Pamenos hunts for gold in Bermuda
January 14, 2005

Pamenos hunts for gold in Bermuda

He defends his dominance of the Caribbean roads like his Garifuna ancestor Joseph Chatoyer defended his country. Wherever he goes, he continues to stamp his authority as king of the Caribbean roads and ace distance running specialist Pamenos Ballantyne is rapidly becoming the most talked about athlete around the Caribbean. {{more}}

This Sunday, Ballantyne plans to take his winning streak to Bermuda to participate in the Bermuda International Half-Marathon where he will be hunting for gold. But before bringing home that prized possession Ballantyne will have to outrun a throng of international athletes from Russia, Ethiopia, Kenya and Morocco, all participants in that event.

“I know it is going to be good competition … I expect to do my best and be part of the medal contingent,” Ballantyne confirmed while visiting Searchlight before his trip to Bermuda.

“It is an international race where runners from around the world will be participating, but it is nothing to be worried about,” said Ballantyne.

The Bermuda International half marathon is a step up in competition for the athlete, who this year will focus on more international events as part of his schedule.

As he did in 2004, the running machine will be oiling his heels for his most anticipated event, the Trinidad Clico marathon. He will be looking to take this marathon for the eighth time since his introduction to the event in 1997.
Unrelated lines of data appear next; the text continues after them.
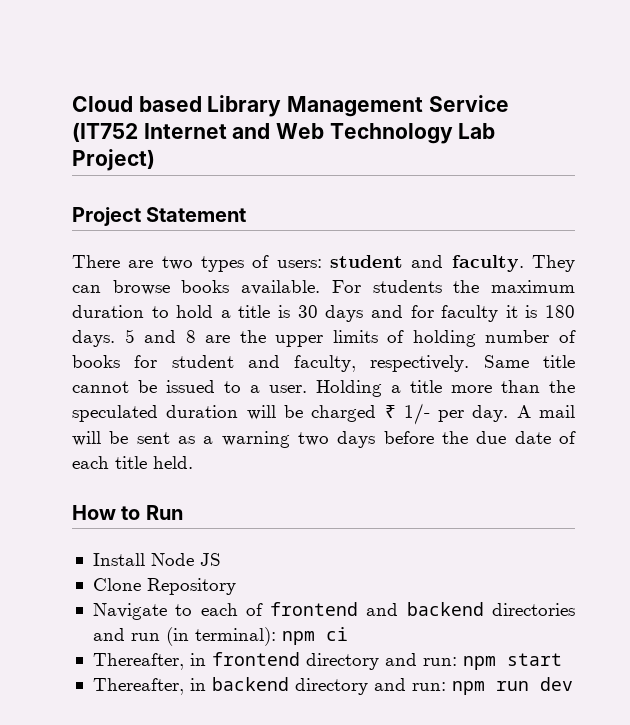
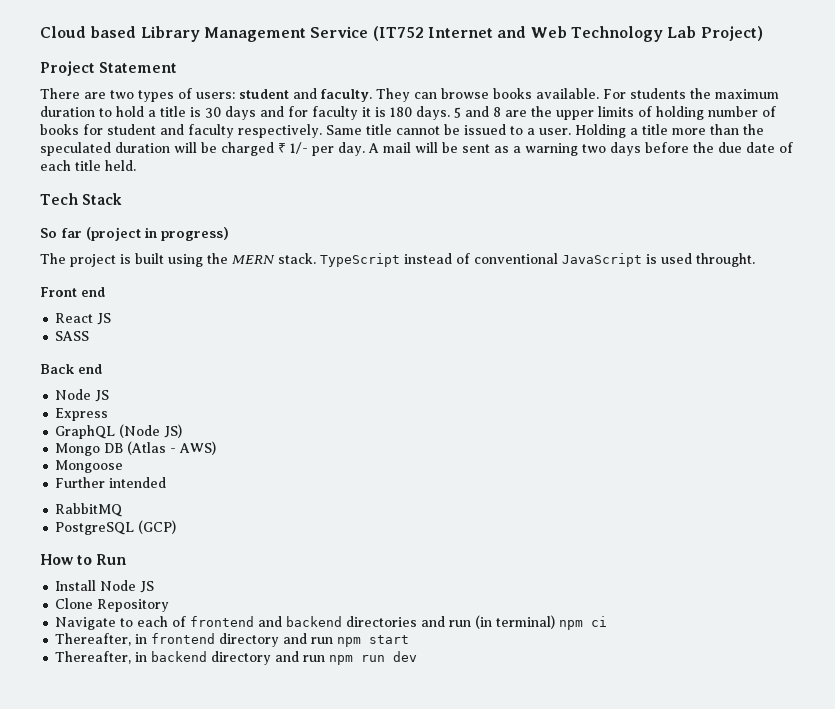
[294,355,357,372] faculty, -> [188,124,234,138] faculty
(193, 462) none -> [40,193,123,205] [40,227,229,241] [40,253,755,267] [40,287,105,297] [55,313,112,325] [55,331,90,341] [40,364,102,374] [55,389,110,402] [55,408,109,421] [55,424,183,439] [55,441,217,456] [55,460,124,473] [55,477,167,488] [55,503,123,517] [55,520,177,535] // Tech Stack // So far (project in progress) // The project is built using the MERN stack. TypeScript instead of conventional JavaScript is used throught. // Front end // React JS // SASS // Back end // Node JS // Express // GraphQL (Node JS) // Mongo DB (Atlas - AWS) // Mongoose // Further intended // RabbitMQ // PostgreSQL (GCP)
[194,627,276,646] terminal): -> [496,615,556,629] terminal)
[422,657,457,666] run: -> [311,637,334,644] run
[411,682,446,691] run: -> [303,655,326,662] run

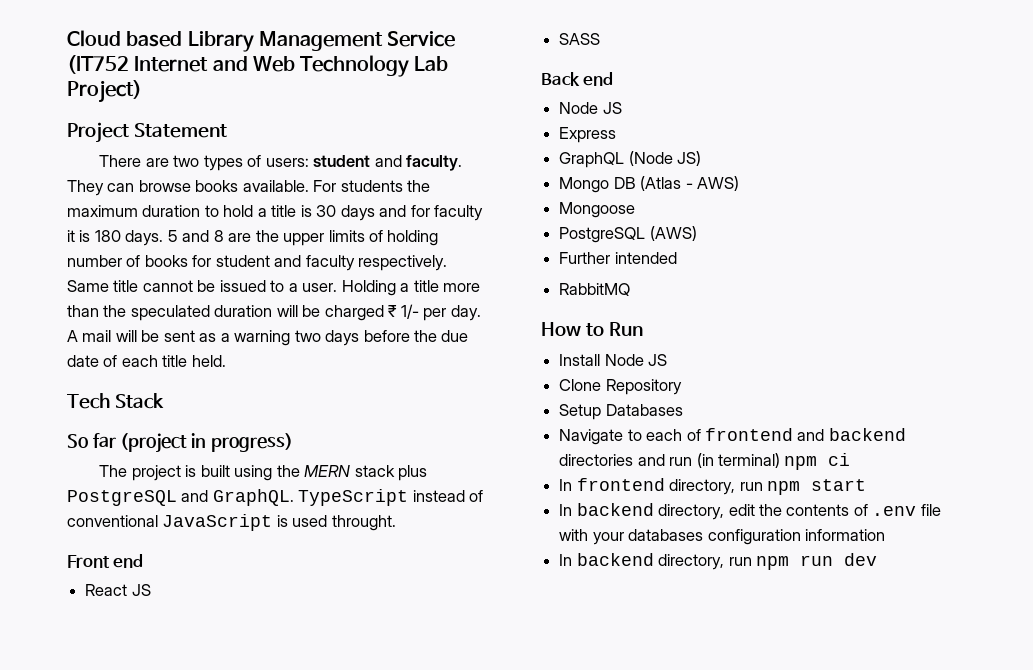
[278,253,316,264] stack. -> [354,465,428,481] [67,489,294,506] stack plus PostgreSQL and GraphQL.
(124, 466) none -> [559,226,697,243] // PostgreSQL (AWS)
[55,520,177,535] // PostgreSQL (GCP) -> (631, 289) none
(170, 605) none -> [559,404,683,420] // Setup Databases
[55,633,410,647] [55,651,300,665] Thereafter, in frontend directory and run npm start // Thereafter, in backend directory and -> [559,478,866,495] [559,503,941,520] [559,529,885,545] [559,553,725,570] In frontend directory, run npm start // In backend directory, edit the contents of .env file with your databases configuration information // In backend directory,

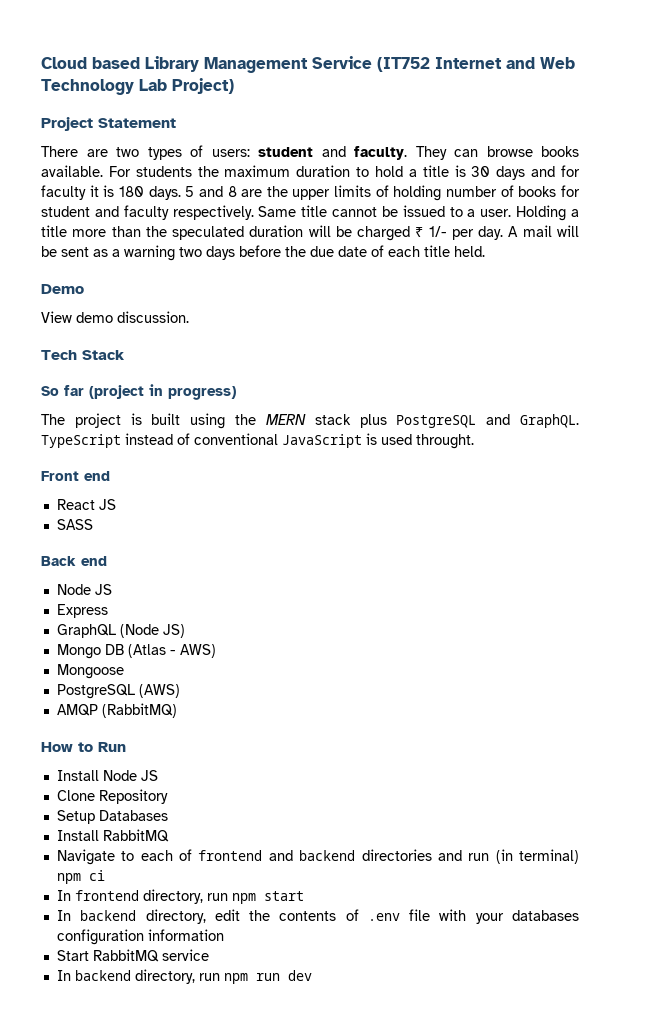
(226, 361) none -> [41,284,84,294] [41,311,189,323] // Demo // View demo discussion.
[559,252,677,264] [559,283,631,296] Further intended // RabbitMQ -> [56,703,177,718] AMQP (RabbitMQ)
(683, 410) none -> [56,829,169,842] // Install RabbitMQ
(885, 535) none -> [56,949,209,962] // Start RabbitMQ service

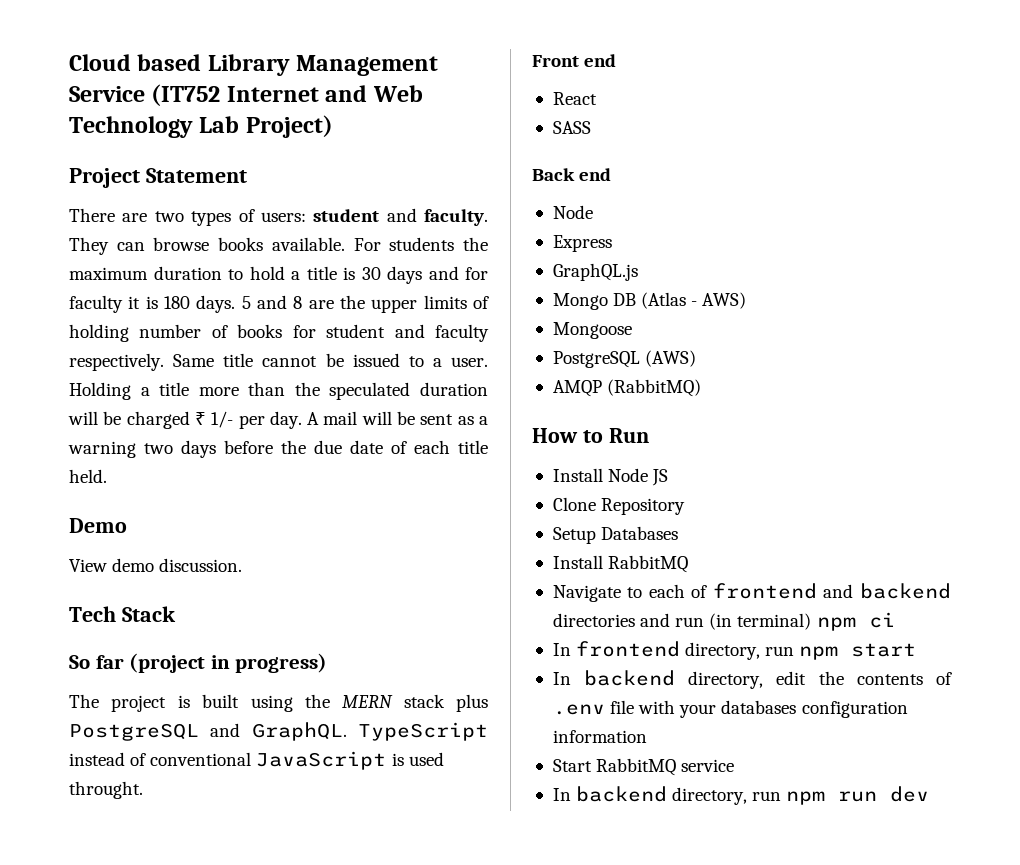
[98,499,116,510] JS -> (597, 98) none
[94,584,112,595] JS -> (593, 212) none
[56,624,185,638] GraphQL (Node JS) -> [552,263,638,281] GraphQL.js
Ballantyne, who took over as king of the Trinidadian roads after four-time winner Michael Alexander who dominated the event up until the earlier 90s, hopes to keep that title under his belt.
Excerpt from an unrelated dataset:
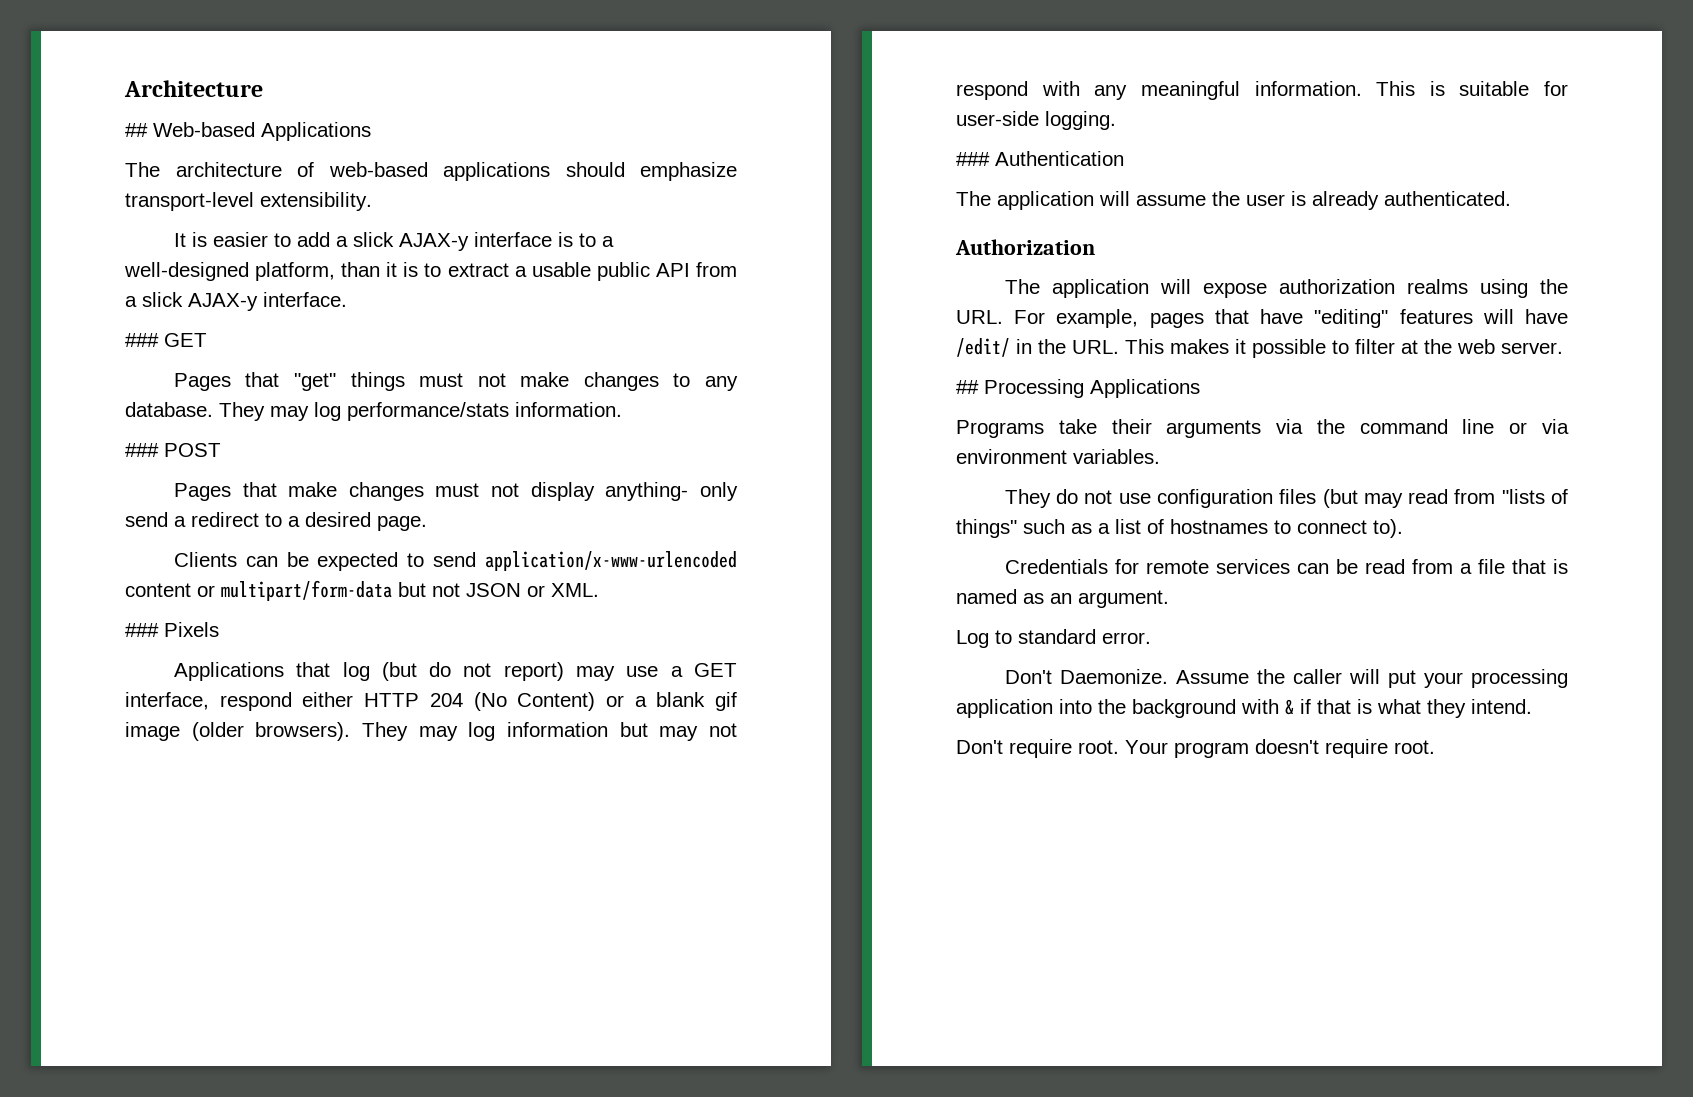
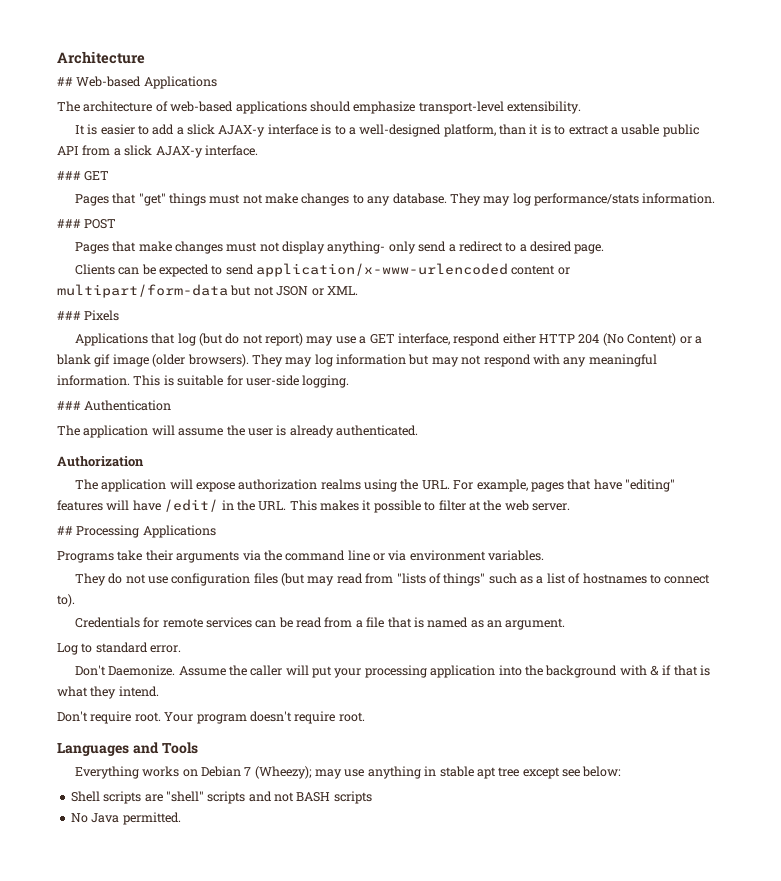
(1435, 747) none -> [57,742,198,756] [74,766,622,779] [70,791,372,804] [70,812,181,825] // Languages and Tools // Everything works on Debian 7 (Wheezy); may use anything in stable apt tree except see below: // Shell scripts are "shell" scripts and not BASH scripts // No Java permitted.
“I am just trying to get the Trinidad marathon out of the way then I will have to sit down with my manager Lennox Bowman and decide which races to prepare for next,” Ballantyne explained to SEARCHLIGHT.

Although the year 2004 is now behind him, the illustrious athlete says he is still puzzled over his omission from the St. Vincent and the Grenadines Athletic Association’s list for local Athlete of the Year.

“All I have to say, whatever they are doing will not stop me from running … I am strong enough to overcome my obstacles,” Ballantyne said.

Ballantyne, who was recently named OECS Sports Personality of the Year ahead of Antigua’s track sprinter Daniel Bailey, Grenada’s opening batsman Devon Smith and 400m track specialist Alleyne Francique and local footballer Kendol Velox, was nominated for his performances on the roads of the Caribbean.

In 2004 he won gold in the the Trinidad & Tobago Marathon, the Reggae marathon in Jamaica, the Mayaro 15K in Trinidad, the Arouca 10K in Trinidad, the Central Park New York City four mile, the Long Island Valley Stream Four Mile and the St Vincent and the Grenadines 10K. He ended the year with his ninth victory in the OECS NEMWIL Half marathon, which was held in the Spice Isle, Grenada.

Though Ballantyne copped 16 gold medals for all his events in 2004 and emerged OECS Sports Personality of the Year, his omission from the SVGAA top local athletes of the year list is still puzzling to many sporting enthusiasts. Ballantyne was sidelined to 2004 Olympian, Andy Grant.

However, according to Ballantyne, he is amused over the fact that the local athlete of the Year position was handed to another athlete who has yet to win any local or regional title.